Em um relatório divulgado nesta terça-feira, 26 de junho, assinado pelo economista-chefe do Itaú, Mario Mesquita, e pela economista Julia Gottlieb, as itenções do capital financeiro internacional ficam evidêntes. Segundo o relatório "a aprovação das reformas, especialmente daquelas que geram uma dinâmica fiscal mais sustentável, será o ponto-chave para determinar se o País vai migrar para um regime de muito, pouco ou até nenhum financiamento externo". No caso de não serem aprovadas as reformas, "para gerar superávits em conta corrente, seria necessário uma moeda nacional depreciada, elevando o valor do dolar para cima de R$ 4,50. Ou então, "(...) em um cenário de aprovação de reformas e melhora dos fundamentos, podemos migrar para um regime de alta disponibilidade de financiamento externo e câmbio mais apreciado (abaixo dos R$ 3,50).".
É importante entender que quando o representante empresarial do Itau Unibanco, menciona uma "dinâmica fiscal mais sustentável", na verdade refere-se a aumentar os recursos endereçados para a manutenção da dívida pública. O banco Itau é o maior banco privado de capital imperialista no Brasil, é também a empresa que mais lucrou no país em 2017 (cerca de R$ 25 bi) e é uma das 12 mega empresas que possui preferência na comercialização dos títulos da dívida pública brasileira.
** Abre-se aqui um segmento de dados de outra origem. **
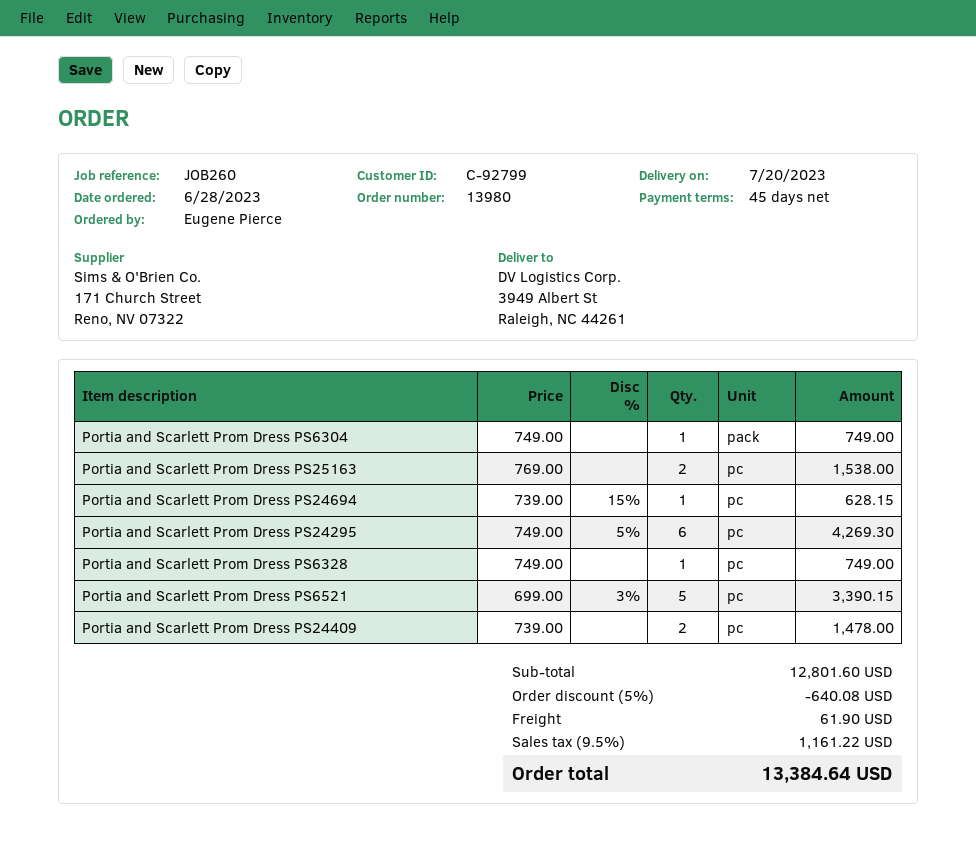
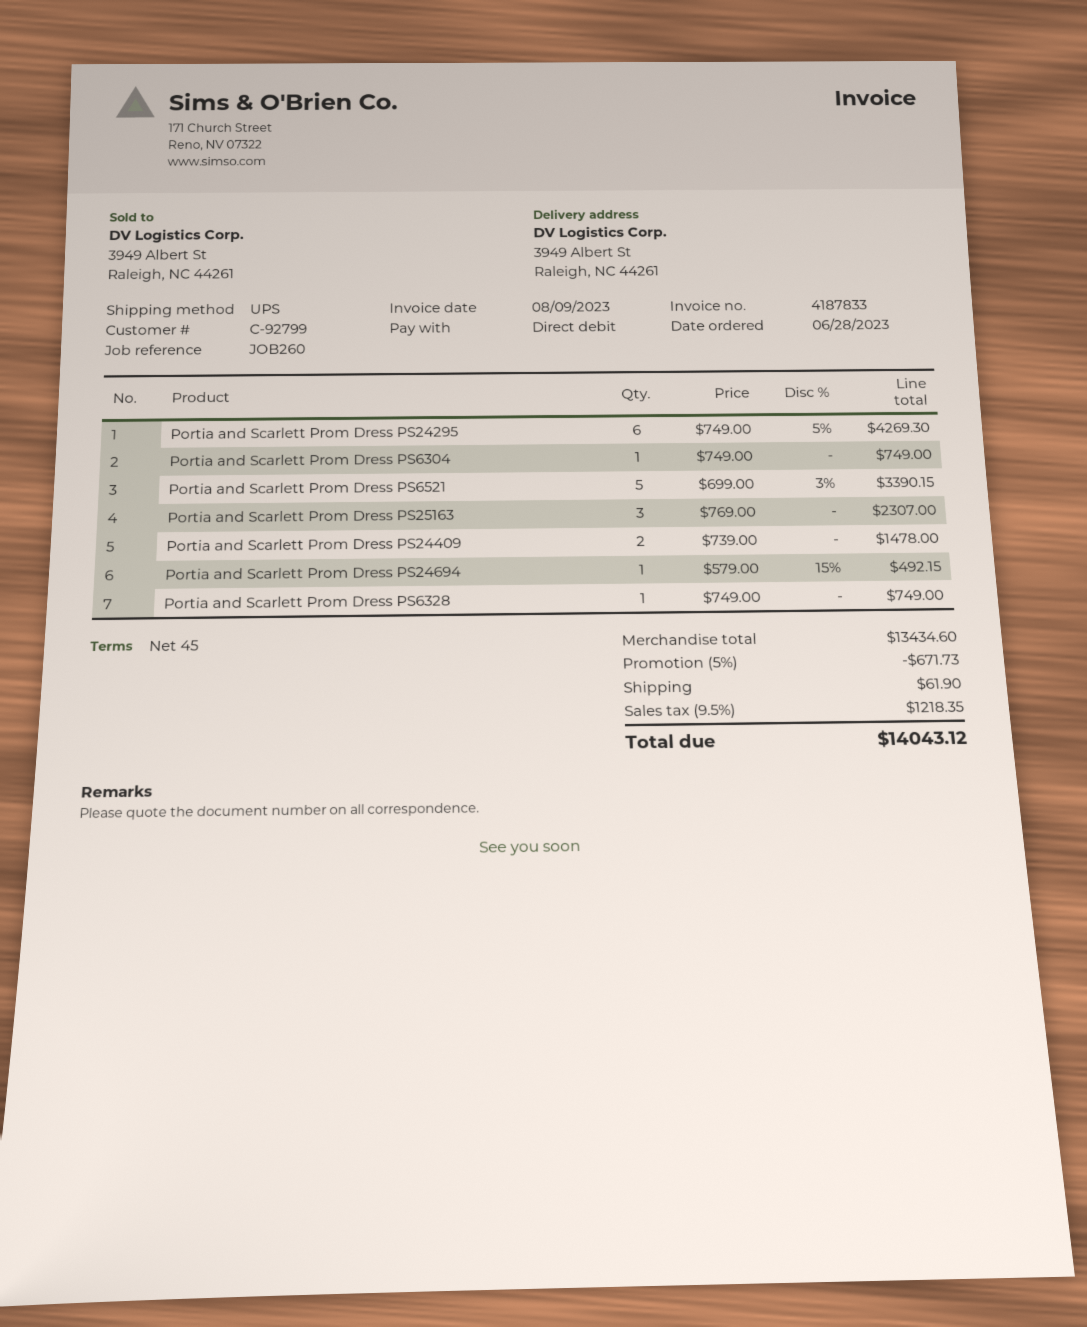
Portia and Scarlett Prom Dress PS25163: 2 x 769.00 = 1538.00 -> 3 x 769.00 = 2307.00
Portia and Scarlett Prom Dress PS24694: 1 x 739.00 - 15% = 628.15 -> 1 x 579.00 - 15% = 492.15
subtotal: 12801.60 -> 13434.60
discount: 5% = 640.08 -> 5% = 671.73
tax: 9.5% = 1161.22 -> 9.5% = 1218.35
total: 13384.64 -> 14043.12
Por isso garantir o corte em recursos públicos, em especial na previdência, mas também na saúde, educação, seguro desemprego, etc, para destinar ao pagamento e ao aumento da dívida pública, é seu principal interesse econômico, assim como de todo o mercado financeiro mundial.
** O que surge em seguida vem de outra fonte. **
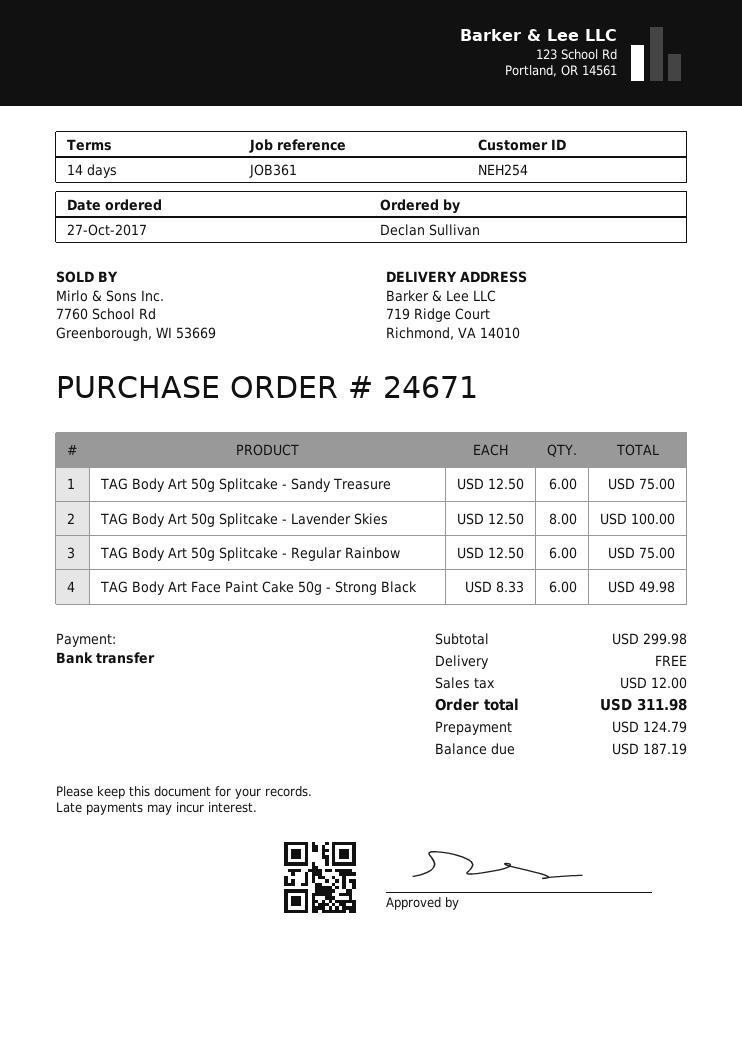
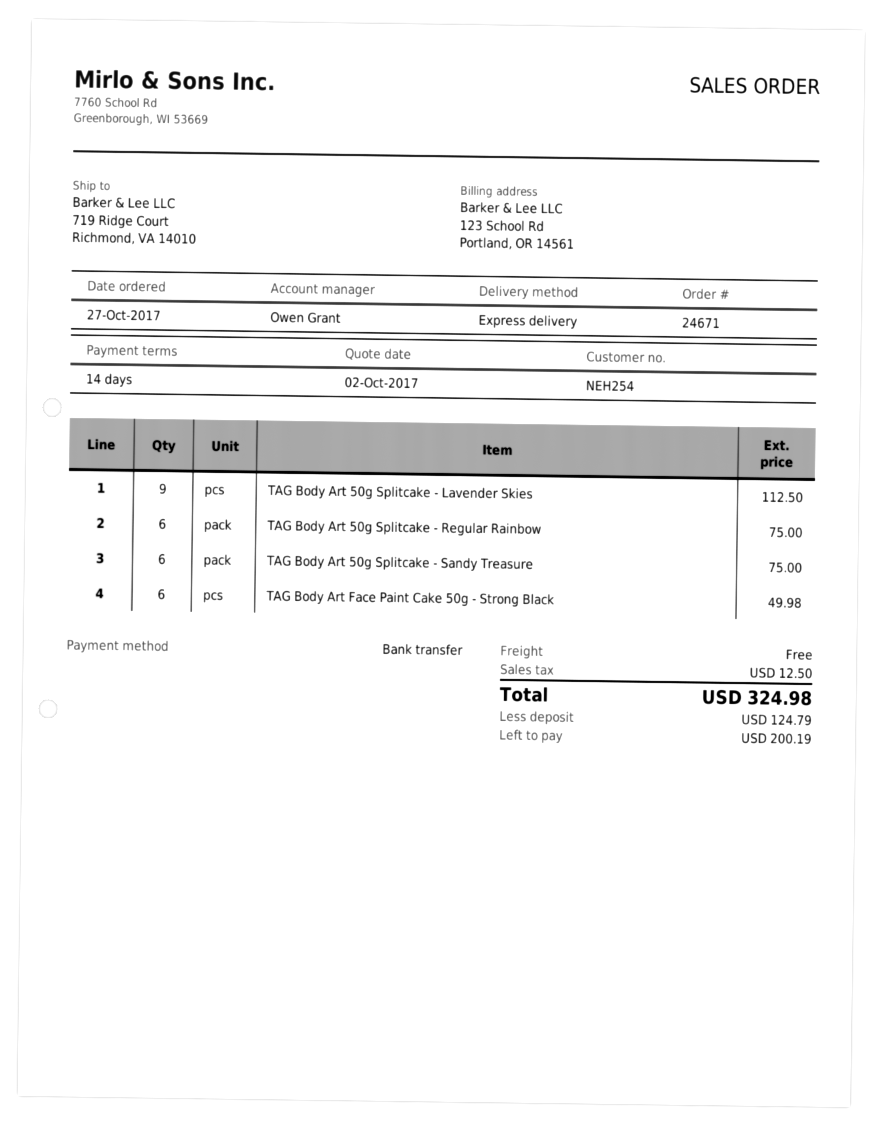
TAG Body Art 50g Splitcake - Lavender Skies: 8 for 100.00 -> 9 for 112.50
tax: 12.00 -> 12.50
total: 311.98 -> 324.98
balance: 187.19 -> 200.19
Mas, embora o relatório fale de planos futuros pós eleições, o capital financeiro internacional já vem atacando duramente a economia brasileira com algumas amostras práticas de sua chantagem. O Banco Central, por sua vez, vem respondendo a cada nova medida intensificando sua posição de submissão. Só no dia 14 de junho o Banco Central despejou US$ 5 bilhões para segurar a alta do dólar, por meio da emissão de swaps cambiais, enchendo os bolsos do capital financeiro internacional. Ainda assim, a moeda dos Estados Unidos não cedeu e fechou com máxima de R$ 3,8095.

Nesta terça-feira, 26 de junho, o Banco Central tomou medidas ainda mais drásticas e vendeu parte das reservas internacionais para tentar conter a alta do dólar, disponibilizado cerca de US$ 500 milhões para o mercado financeiro. A venda de recursos da reserva internacional é um salto de qualidade nas medidas de contenção do Banco Central, que chegou a cogitar a venda de US$ 3 bilhões. Ainda assim o dólar fechou neste mesmo dia em R$ 3,77. A reserva internacional é um recurso exclusivo destinado para a contenção da desvalorização da moeda nacional. Atualmente estão empregados exclusivamente para este fim cerca de US$ 369 bilhões, em sua maior parte em títulos do tesouro americano.
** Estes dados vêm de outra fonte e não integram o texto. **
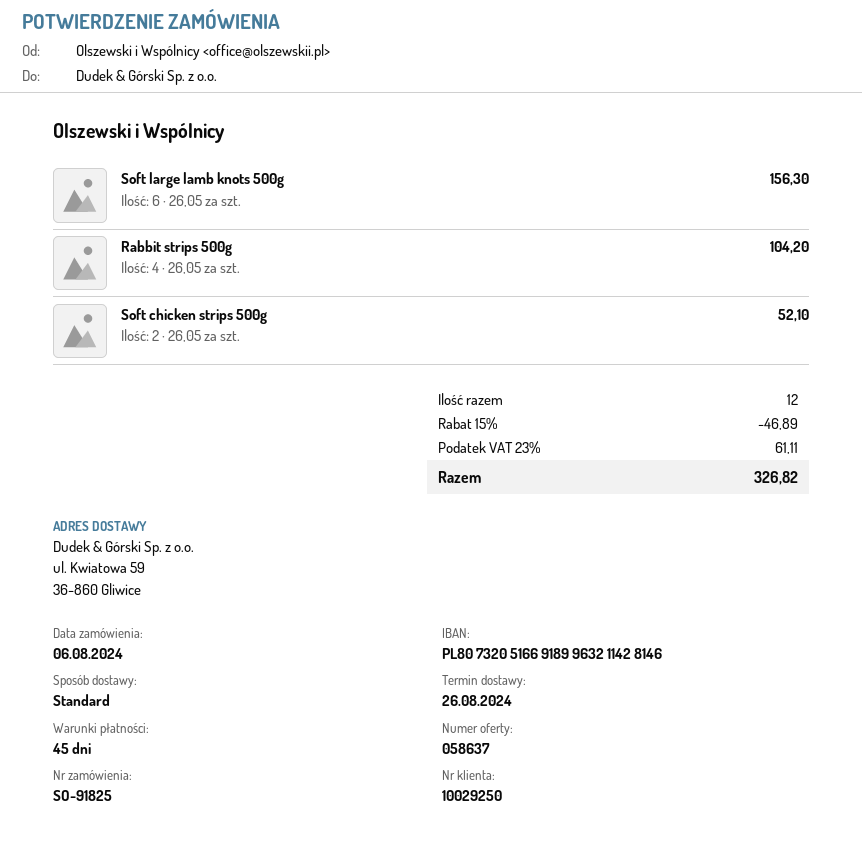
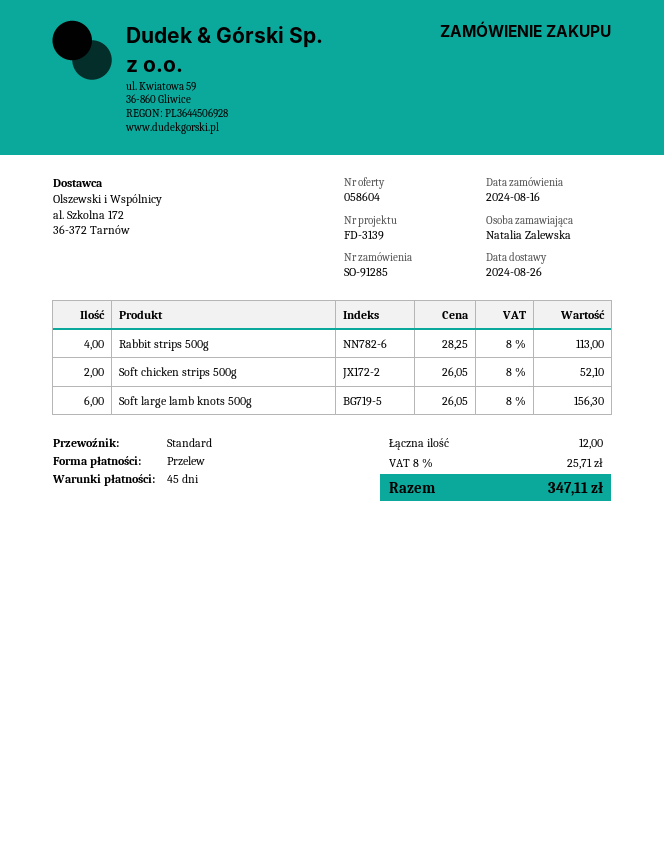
quote number: 058637 -> 058604
order number: SO-91825 -> SO-91285
order date: 2024-08-06 -> 2024-08-16
Rabbit strips 500g: 4 x 26.05 = 104.20 -> 4 x 28.25 = 113.00
discount: 15% = 46.89 -> none
tax: 23% = 61.11 -> 8% = 25.71
total: 326.82 -> 347.11

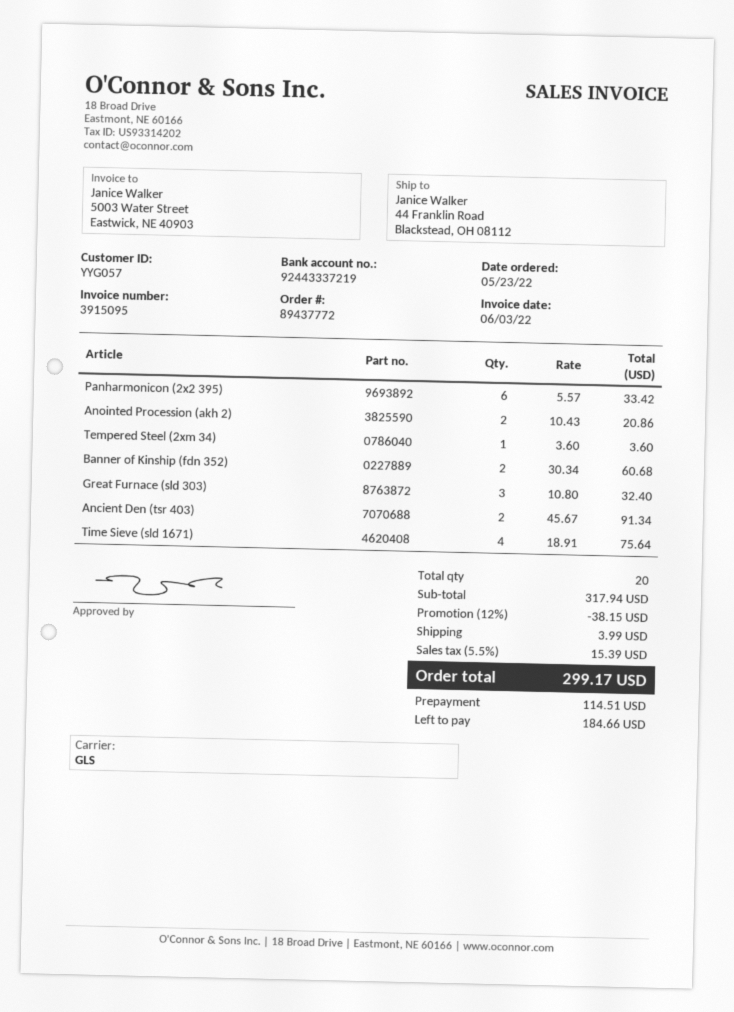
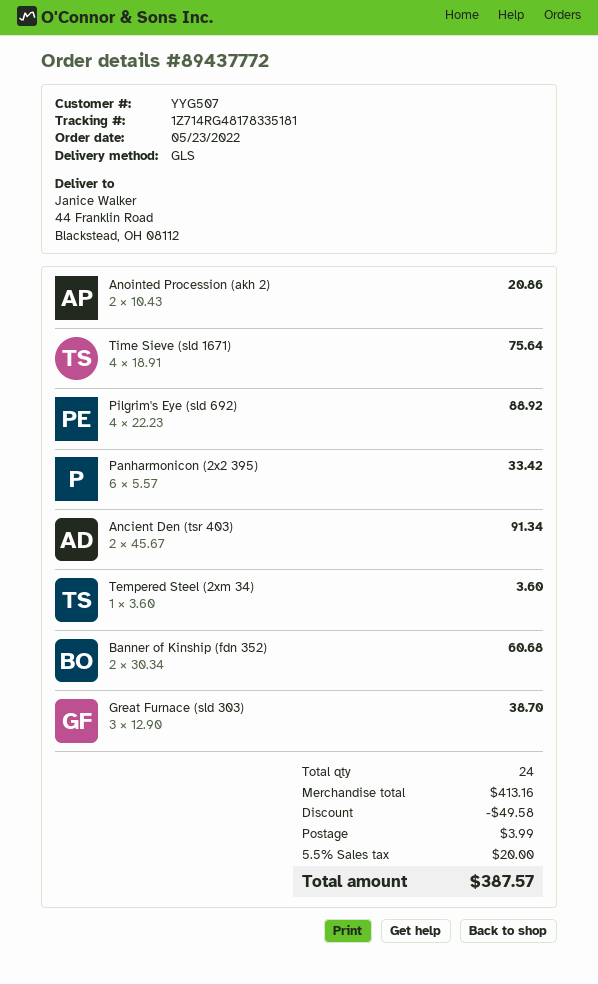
customer number: YYG057 -> YYG507
Great Furnace (sld 303): 3 x 10.80 = 32.40 -> 3 x 12.90 = 38.70
Pilgrim's Eye (sld 692): none -> 4 x 22.23 = 88.92
total quantity: 20 -> 24
subtotal: 317.94 -> 413.16
discount: 38.15 -> 49.58
tax: 5.5% = 15.39 -> 5.5% = 20.00
total: 299.17 -> 387.57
Trocando em miúdos, o recado do Itau Unibanco e do mercado financeiro internacional é: aprovem as reformas ou sofram com as consequências. Tony Volpon, economista da empresa de serviços financeiros UBS, com suas palavras, confirma a chantagem implícita dizendo em uma entrevista ao Financial Times que "a possibilidade de que as reformas no Brasil passem aumenta quando os mercados estão em turbulência".